Clear Vision Safe Driving

As a minimum legal requirement, motorists must be able to read a numberplate from a distance of 20.5 metres (67 feet) and have a 120 degree wide field of view. This test is normally only carried out officially at the time of the driving test itself and recent research has shown that more than 10 per cent of drivers would fail a driving test if they re-took it today because of poor eyesight.

In law it is a driver's responsibility to ensure that they can pass the numberplate test at all times. They must also be able to see clearly out of the corners of their eyes, see clearly at night and not have double vision. It's important to remember that if you fail to meet these visual standards you are breaking the law every time you start your engine.

For drivers, the importance of having a regular eye examination (at least every two years) is obvious, particularly bearing in mind that people's eyesight changes over time. If you do need to wear spectacles or contact lenses to meet the visual standard for driving, it's vital to ensure you wear them at all times. This may sound obvious but every day tens of thousands of motorists drive without their glasses because of vanity, or because they have forgotten them, or because they are only driving a short distance. No matter what the reason, these people are breaking the law and are a potential danger to themselves and other road users.

Essential Checks
To help you see the road ahead more clearly, ensure that your windscreen is clean and scratch-free, both inside and out, at all times. Your car lights are important so make sure that the headlamp glass is clean, the bulbs are working at full strength and your lights are properly adjusted to provide good road illumination while not causing glare for other road users. Look slightly to the left of oncoming traffic at night to avoid suffering from glare which can take some time to recover from.

Drivers' Eyewear
Some spectacles are better than others for driving, with rimless designs or those with thin rims being particularly suitable as they allow greater all-round vision than those with heavy frames. Spectacles with plastic lenses are lighter and safer. Anti-reflection coatings can be applied to any lenses at a reasonable cost, helping you to see more clearly and cut down on glare, especially when driving at night. Make sure you keep your spectacles and contact lenses clean at all times - it's best to keep a cleaning cloth in the car. It's also sensible to keep a spare pair of glasses in the car so that you never forget them. This is also important if you normally wear contact lenses because on long journeys when your eyes get tired it is often more comfortable to switch to a pair of glasses. It's also a useful safeguard if you suffer from hay fever. It's worth remembering that in some European countries it is a legal requirement to keep a spare pair of glasses or contact lenses in the car.

If you need to wear prescription glasses to drive, never replace them with non-prescription sunglasses when it is sunny. It is dangerous and you will be breaking the law. Instead, get a pair of prescription sunglasses (which need look no different to normal sunglasses) or clip-on lenses over your prescription lenses. When using clip-on sunglasses make sure you check their suitability for plastic lenses.
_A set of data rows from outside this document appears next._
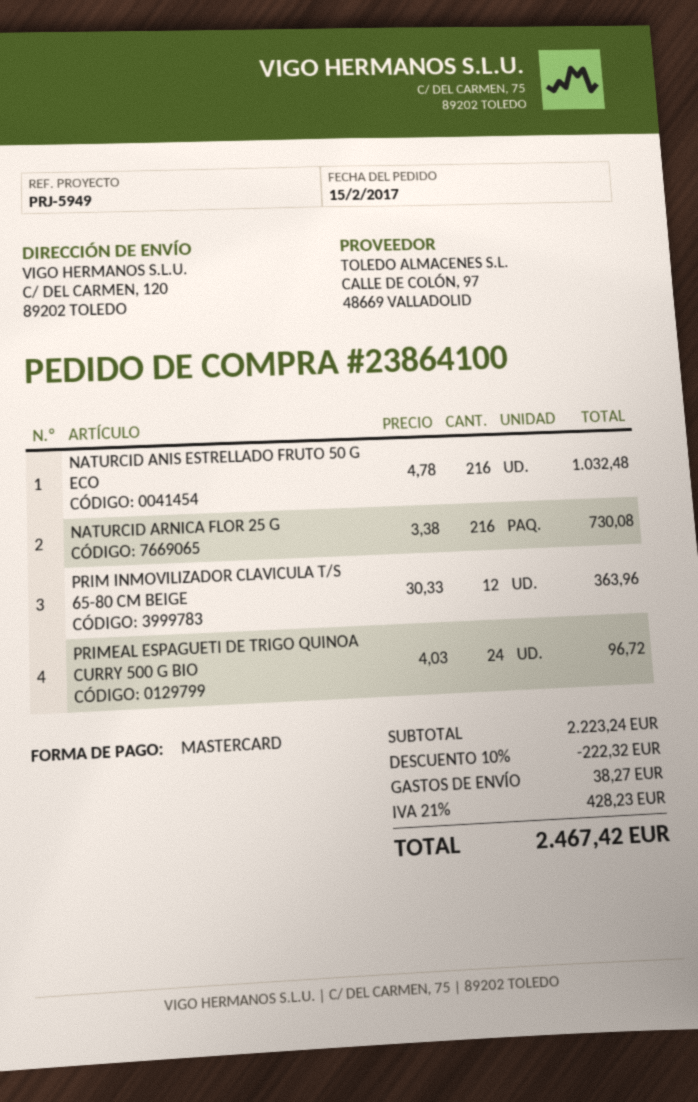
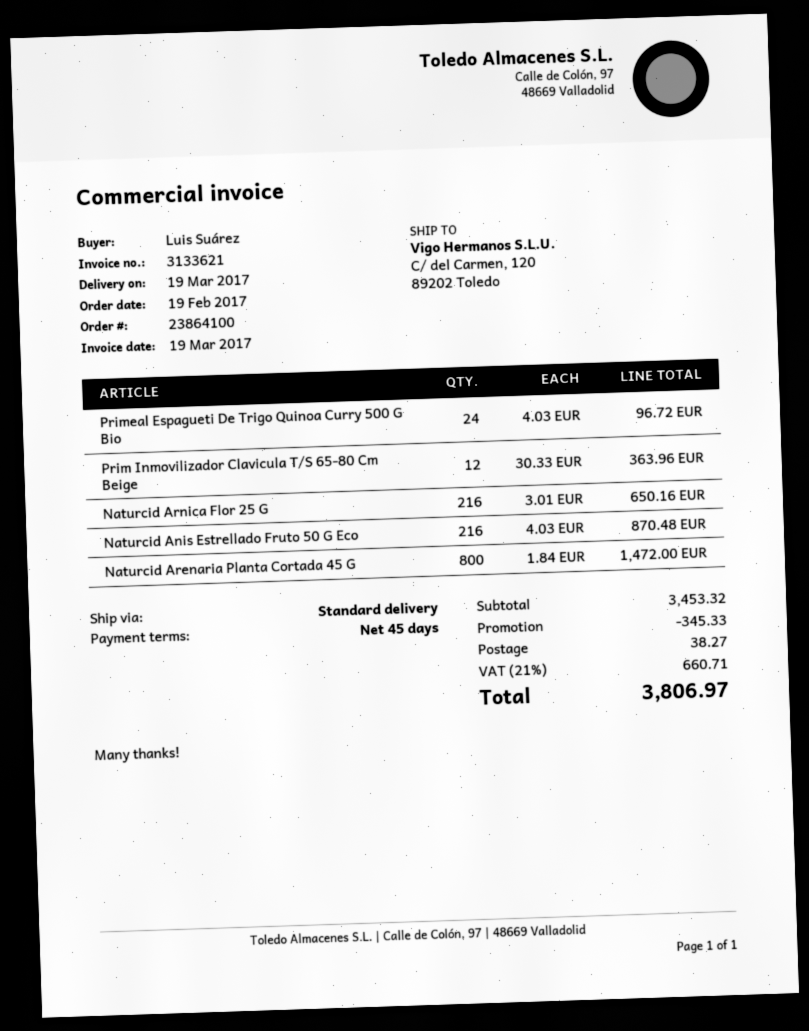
order date: 2017-02-15 -> 2017-02-19
NATURCID ANIS ESTRELLADO FRUTO 50 G ECO: 216 x 4.78 = 1032.48 -> 216 x 4.03 = 870.48
NATURCID ARNICA FLOR 25 G: 216 x 3.38 = 730.08 -> 216 x 3.01 = 650.16
Naturcid Arenaria Planta Cortada 45 G: none -> 800 x 1.84 = 1472.00
subtotal: 2223.24 -> 3453.32
discount: 222.32 -> 345.33
tax: 21% = 428.23 -> 21% = 660.71
total: 2467.42 -> 3806.97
The Highway Code says that you should never use tinted glasses at night. Nor should you use them in conditions of poor visibility such as heavy rain, fog and snow showers. This rule also applies to sunglasses and tinted motorcycle helmets.

Drink and Drugs
There are factors that can impair a driver's eyesight temporarily. For example, alcohol can reduce your vision as well as slowing your reactions to potentially dangerous situations and can cause drowsiness even when the driver is below the legal alcohol limit. Some drugs or medicines can also reduce or impair your vision so you should always check with your doctor whether a prescription is safe for driving. Tiredness, particularly on long journeys, can reduce your ability to see clearly.

Continuing responsibility
Any driver who thinks their eyesight does not meet the legal requirements must tell the licensing agency immediately. It is a criminal offence to fail to notify the Driver and Vehicle Licensing Agency (DVLA) of any eyesight conditions likely to cause a driver to be a source of danger to other road users. This applies to those suffering from cataracts, glaucoma, diabetes or any other relevant medical conditions, which constitute a notifiable disability.If a driver is involved in an accident and is then found to have an undeclared notifiable disability, insurance cover could be at risk. Having a notifiable eyesight condition does not necessarily mean that you will be banned from driving.

If you think you have a notifiable eyesight condition you must write to the Drivers Medical Branch, DVLA, Swansea SA99 1TU and provide them with as much information about your condition as you can.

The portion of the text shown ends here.